- _WHAT THE TASK ASKS_: Report, from the records below, every line where the word "direction" appears.

- _EXTRACTED RECORDS_:
——
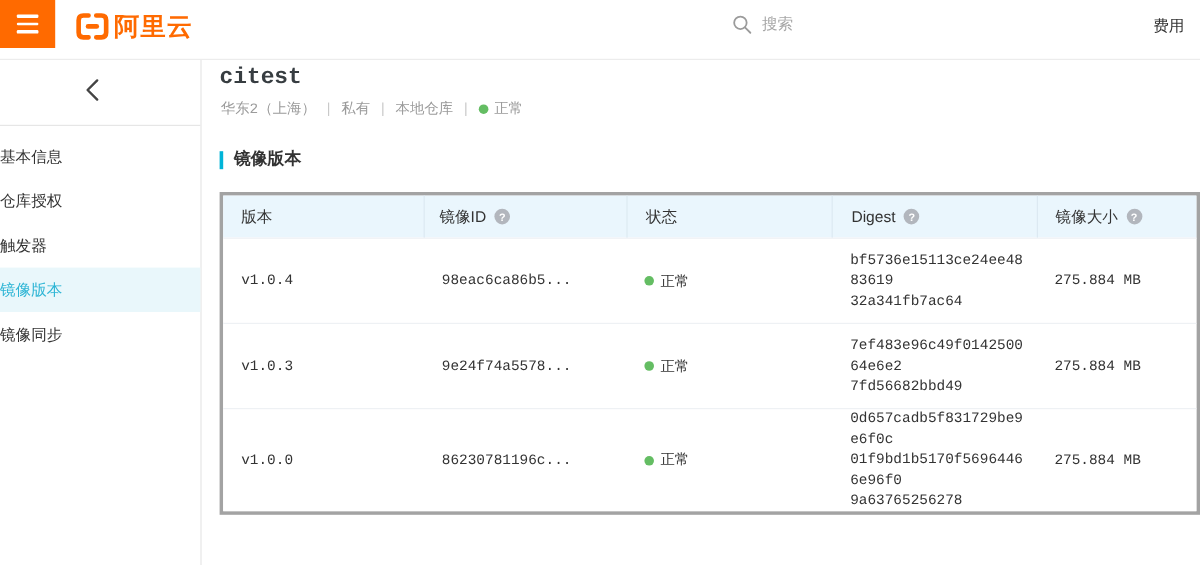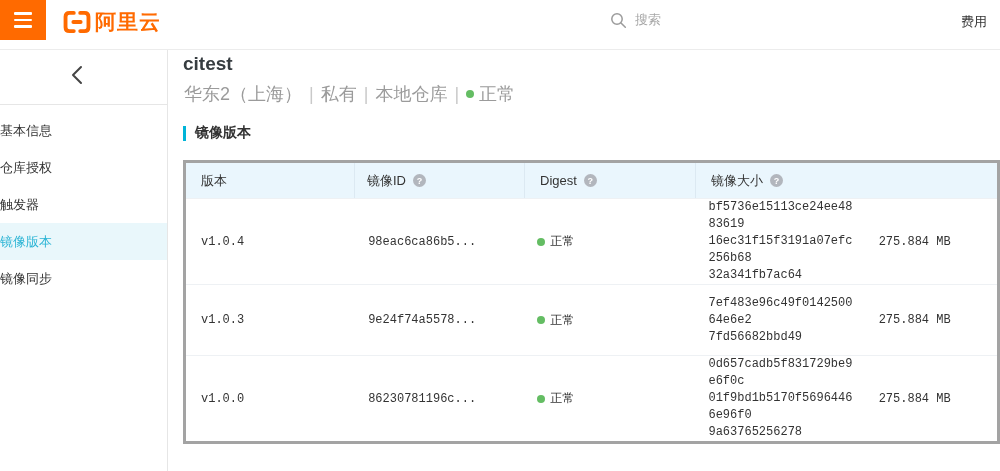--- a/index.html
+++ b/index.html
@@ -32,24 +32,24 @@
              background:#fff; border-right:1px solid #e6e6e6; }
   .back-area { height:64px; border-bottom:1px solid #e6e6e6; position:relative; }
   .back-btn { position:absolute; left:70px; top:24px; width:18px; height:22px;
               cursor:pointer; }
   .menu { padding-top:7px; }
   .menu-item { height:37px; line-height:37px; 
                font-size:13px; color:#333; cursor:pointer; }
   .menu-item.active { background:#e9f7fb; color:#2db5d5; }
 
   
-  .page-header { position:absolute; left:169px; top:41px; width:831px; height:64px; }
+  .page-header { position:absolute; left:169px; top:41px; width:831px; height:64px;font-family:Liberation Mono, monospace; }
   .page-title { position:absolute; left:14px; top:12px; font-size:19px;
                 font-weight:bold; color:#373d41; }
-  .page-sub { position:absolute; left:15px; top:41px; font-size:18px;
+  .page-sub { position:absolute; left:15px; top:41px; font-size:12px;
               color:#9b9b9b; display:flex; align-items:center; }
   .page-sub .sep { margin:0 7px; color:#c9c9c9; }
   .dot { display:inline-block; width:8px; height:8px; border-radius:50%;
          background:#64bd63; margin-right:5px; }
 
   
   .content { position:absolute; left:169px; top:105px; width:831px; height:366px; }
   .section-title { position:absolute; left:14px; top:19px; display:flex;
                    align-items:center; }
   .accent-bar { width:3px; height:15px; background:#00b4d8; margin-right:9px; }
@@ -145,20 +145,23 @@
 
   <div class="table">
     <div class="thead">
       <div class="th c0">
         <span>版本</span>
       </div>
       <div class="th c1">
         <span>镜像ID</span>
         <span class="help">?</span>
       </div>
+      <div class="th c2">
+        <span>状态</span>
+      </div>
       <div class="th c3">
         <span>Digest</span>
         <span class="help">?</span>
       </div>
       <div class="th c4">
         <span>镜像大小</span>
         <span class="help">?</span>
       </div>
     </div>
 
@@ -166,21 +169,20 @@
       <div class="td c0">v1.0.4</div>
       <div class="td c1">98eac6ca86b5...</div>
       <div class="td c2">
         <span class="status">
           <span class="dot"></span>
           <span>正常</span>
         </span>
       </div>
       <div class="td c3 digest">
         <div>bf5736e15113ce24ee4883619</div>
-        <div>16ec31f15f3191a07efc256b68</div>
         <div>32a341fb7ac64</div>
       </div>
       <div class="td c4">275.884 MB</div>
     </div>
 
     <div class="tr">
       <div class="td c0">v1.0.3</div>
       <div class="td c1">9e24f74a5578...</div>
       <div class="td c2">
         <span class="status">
——
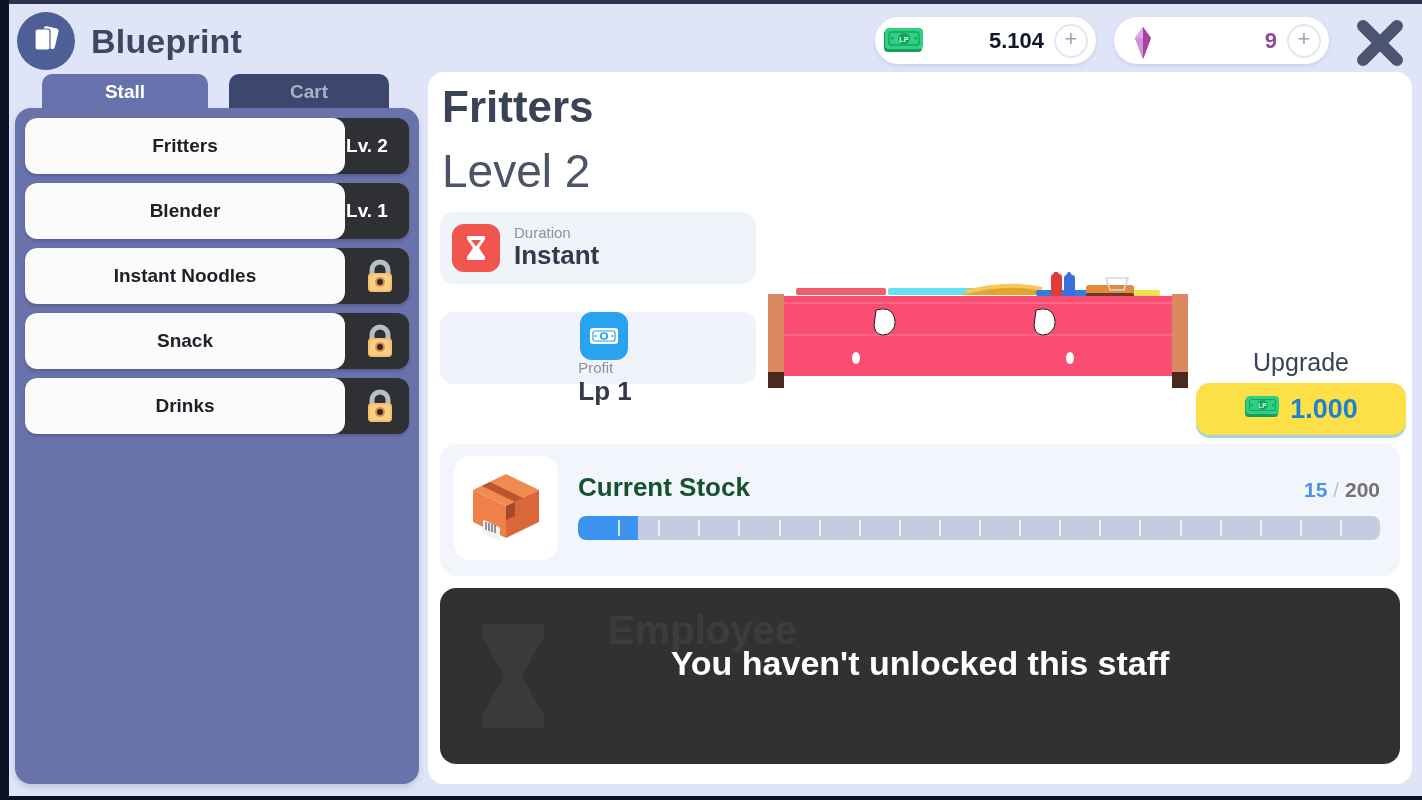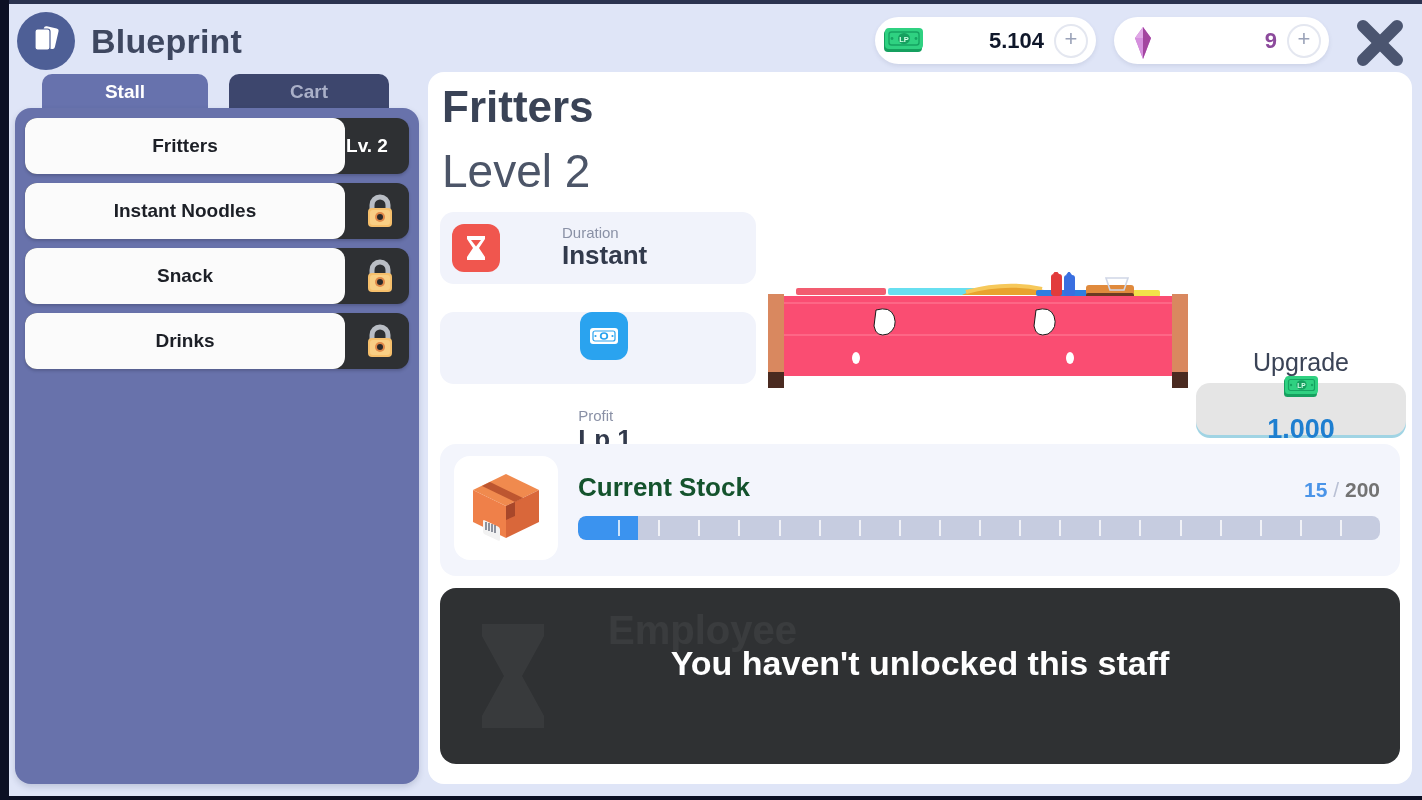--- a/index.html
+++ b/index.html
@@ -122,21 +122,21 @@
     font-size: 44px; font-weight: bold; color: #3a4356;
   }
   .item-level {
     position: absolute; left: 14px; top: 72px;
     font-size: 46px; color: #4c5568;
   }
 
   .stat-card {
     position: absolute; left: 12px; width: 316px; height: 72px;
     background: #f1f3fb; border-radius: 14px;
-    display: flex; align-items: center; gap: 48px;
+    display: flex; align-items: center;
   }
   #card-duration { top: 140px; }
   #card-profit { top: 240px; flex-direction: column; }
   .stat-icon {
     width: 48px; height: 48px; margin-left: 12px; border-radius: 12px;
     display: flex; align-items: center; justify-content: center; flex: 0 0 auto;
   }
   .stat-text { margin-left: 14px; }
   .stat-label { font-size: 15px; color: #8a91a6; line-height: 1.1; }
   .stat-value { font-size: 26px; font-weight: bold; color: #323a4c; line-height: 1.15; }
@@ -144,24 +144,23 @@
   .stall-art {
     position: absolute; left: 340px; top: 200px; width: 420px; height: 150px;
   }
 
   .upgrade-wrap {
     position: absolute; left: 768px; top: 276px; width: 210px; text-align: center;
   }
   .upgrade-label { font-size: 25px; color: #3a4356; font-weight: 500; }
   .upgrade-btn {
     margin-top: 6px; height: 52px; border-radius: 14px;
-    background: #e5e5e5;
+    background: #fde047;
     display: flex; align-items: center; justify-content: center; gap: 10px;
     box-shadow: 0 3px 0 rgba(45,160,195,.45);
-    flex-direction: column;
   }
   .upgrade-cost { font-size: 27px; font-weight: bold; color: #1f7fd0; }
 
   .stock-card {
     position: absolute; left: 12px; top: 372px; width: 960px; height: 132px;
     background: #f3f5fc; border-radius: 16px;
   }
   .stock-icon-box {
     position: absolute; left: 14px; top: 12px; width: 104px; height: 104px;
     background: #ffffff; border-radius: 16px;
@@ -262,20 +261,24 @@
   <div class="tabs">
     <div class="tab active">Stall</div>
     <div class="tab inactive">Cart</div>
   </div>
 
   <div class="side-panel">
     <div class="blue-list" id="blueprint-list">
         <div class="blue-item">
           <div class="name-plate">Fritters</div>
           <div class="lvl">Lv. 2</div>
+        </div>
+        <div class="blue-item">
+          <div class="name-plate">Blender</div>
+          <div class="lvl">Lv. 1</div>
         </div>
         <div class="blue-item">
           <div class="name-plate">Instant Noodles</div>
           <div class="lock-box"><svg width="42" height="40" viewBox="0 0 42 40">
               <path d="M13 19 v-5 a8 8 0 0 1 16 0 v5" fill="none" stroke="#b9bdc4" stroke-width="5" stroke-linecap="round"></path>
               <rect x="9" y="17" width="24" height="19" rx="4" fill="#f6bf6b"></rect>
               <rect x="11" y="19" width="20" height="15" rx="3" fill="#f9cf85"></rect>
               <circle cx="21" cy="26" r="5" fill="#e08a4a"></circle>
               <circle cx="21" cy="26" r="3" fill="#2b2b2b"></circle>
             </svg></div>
——
- _ANSWER TO THIS PROBLEM_:
   #card-profit { top: 240px; flex-direction: column; }
-    flex-direction: column;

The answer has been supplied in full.